(To do)
Go through the records and give each one again exactly, omitting the images.

(Provided records)

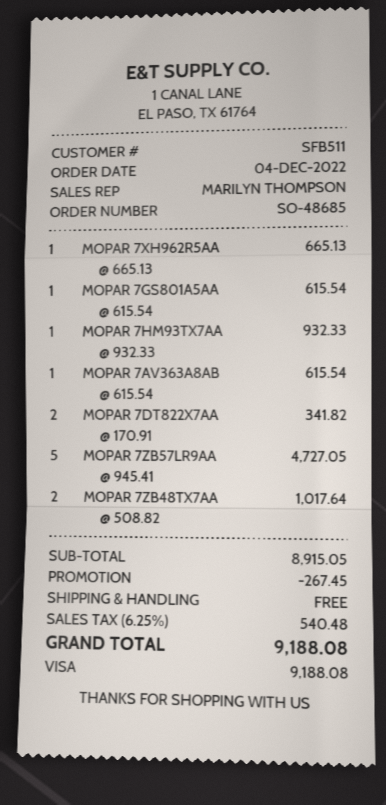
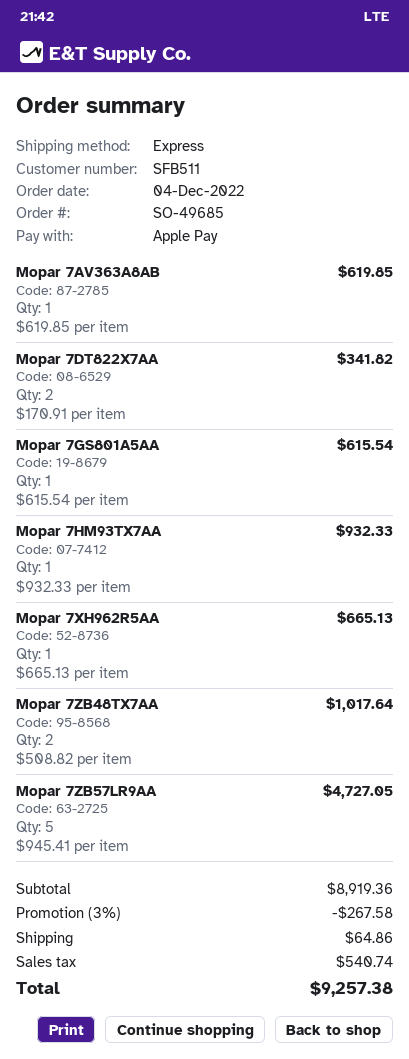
order number: SO-48685 -> SO-49685
payment method: Visa -> Apple Pay
MOPAR 7AV363A8AB: 1 x 615.54 = 615.54 -> 1 x 619.85 = 619.85
subtotal: 8915.05 -> 8919.36
discount: 267.45 -> 267.58
shipping: 0.00 -> 64.86
tax: 540.48 -> 540.74
total: 9188.08 -> 9257.38

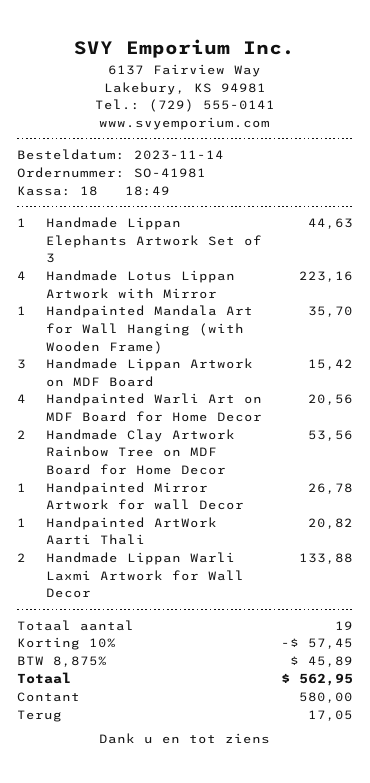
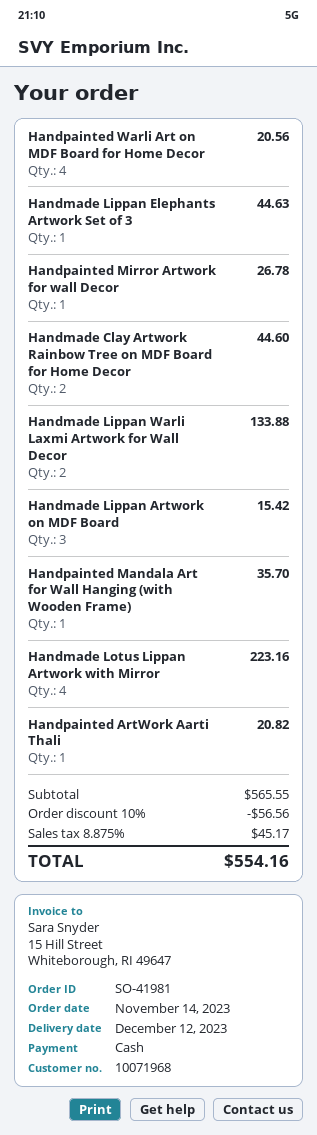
Handmade Clay Artwork Rainbow Tree on MDF Board for Home Decor: 2 for 53.56 -> 2 for 44.60
discount: 10% = 57.45 -> 10% = 56.56
tax: 8.875% = 45.89 -> 8.875% = 45.17
total: 562.95 -> 554.16

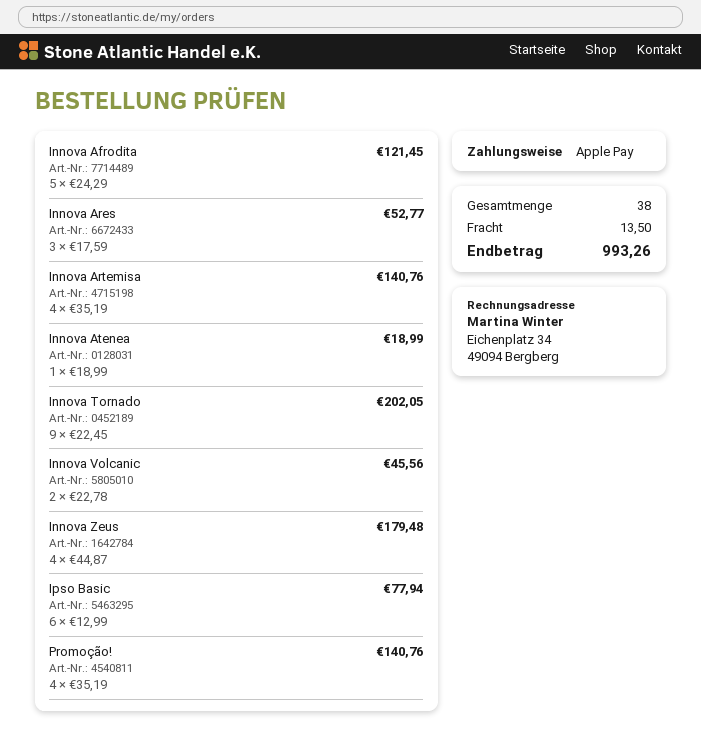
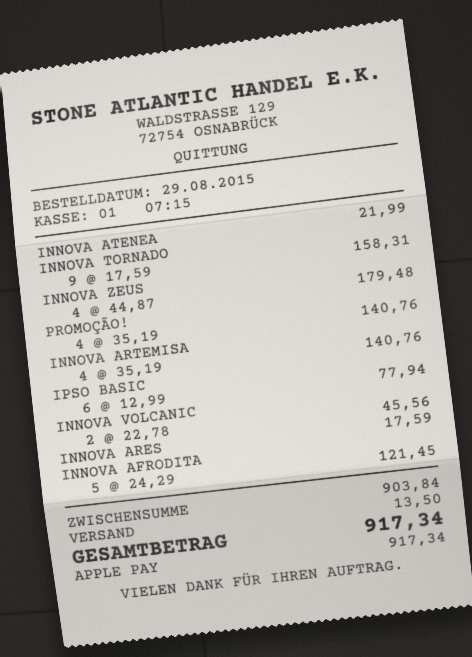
Innova Ares: 3 x 17.59 = 52.77 -> 1 x 17.59 = 17.59
Innova Atenea: 1 x 18.99 = 18.99 -> 1 x 21.99 = 21.99
Innova Tornado: 9 x 22.45 = 202.05 -> 9 x 17.59 = 158.31
total: 993.26 -> 917.34

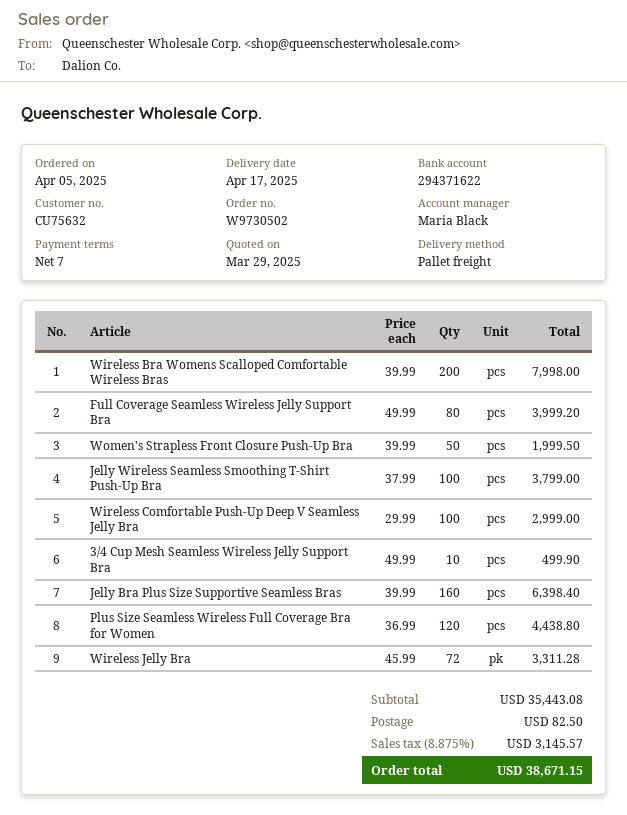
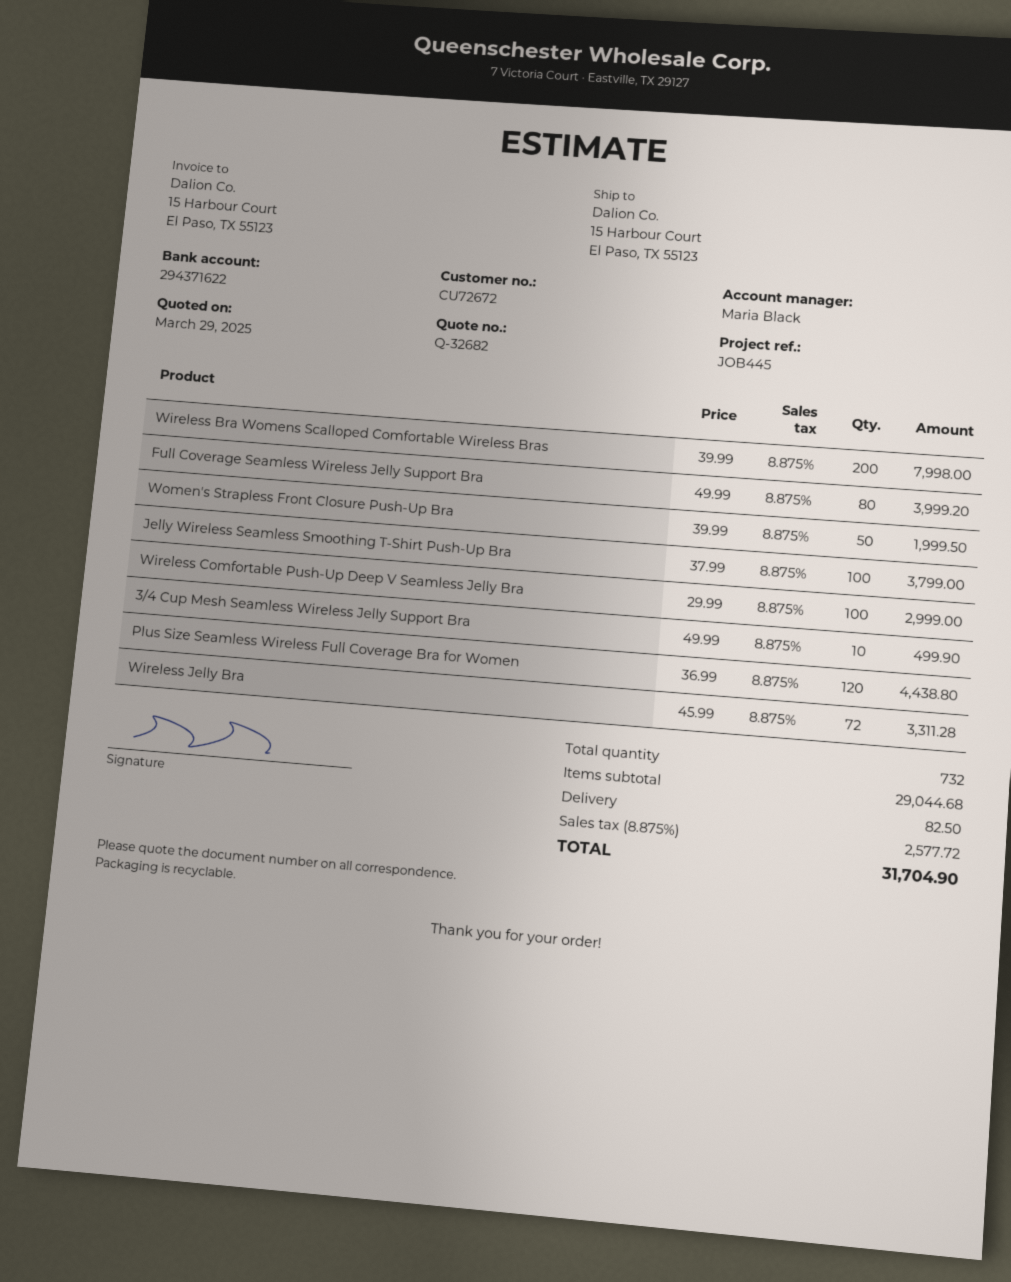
customer number: CU75632 -> CU72672
Jelly Bra Plus Size Supportive Seamless Bras: 160 x 39.99 = 6398.40 -> none
subtotal: 35443.08 -> 29044.68
tax: 8.875% = 3145.57 -> 8.875% = 2577.72
total: 38671.15 -> 31704.90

(Exercise solution)
order number: SO-48685 -> SO-49685
payment method: Visa -> Apple Pay
MOPAR 7AV363A8AB: 1 x 615.54 = 615.54 -> 1 x 619.85 = 619.85
subtotal: 8915.05 -> 8919.36
discount: 267.45 -> 267.58
shipping: 0.00 -> 64.86
tax: 540.48 -> 540.74
total: 9188.08 -> 9257.38

Handmade Clay Artwork Rainbow Tree on MDF Board for Home Decor: 2 for 53.56 -> 2 for 44.60
discount: 10% = 57.45 -> 10% = 56.56
tax: 8.875% = 45.89 -> 8.875% = 45.17
total: 562.95 -> 554.16

Innova Ares: 3 x 17.59 = 52.77 -> 1 x 17.59 = 17.59
Innova Atenea: 1 x 18.99 = 18.99 -> 1 x 21.99 = 21.99
Innova Tornado: 9 x 22.45 = 202.05 -> 9 x 17.59 = 158.31
total: 993.26 -> 917.34

customer number: CU75632 -> CU72672
Jelly Bra Plus Size Supportive Seamless Bras: 160 x 39.99 = 6398.40 -> none
subtotal: 35443.08 -> 29044.68
tax: 8.875% = 3145.57 -> 8.875% = 2577.72
total: 38671.15 -> 31704.90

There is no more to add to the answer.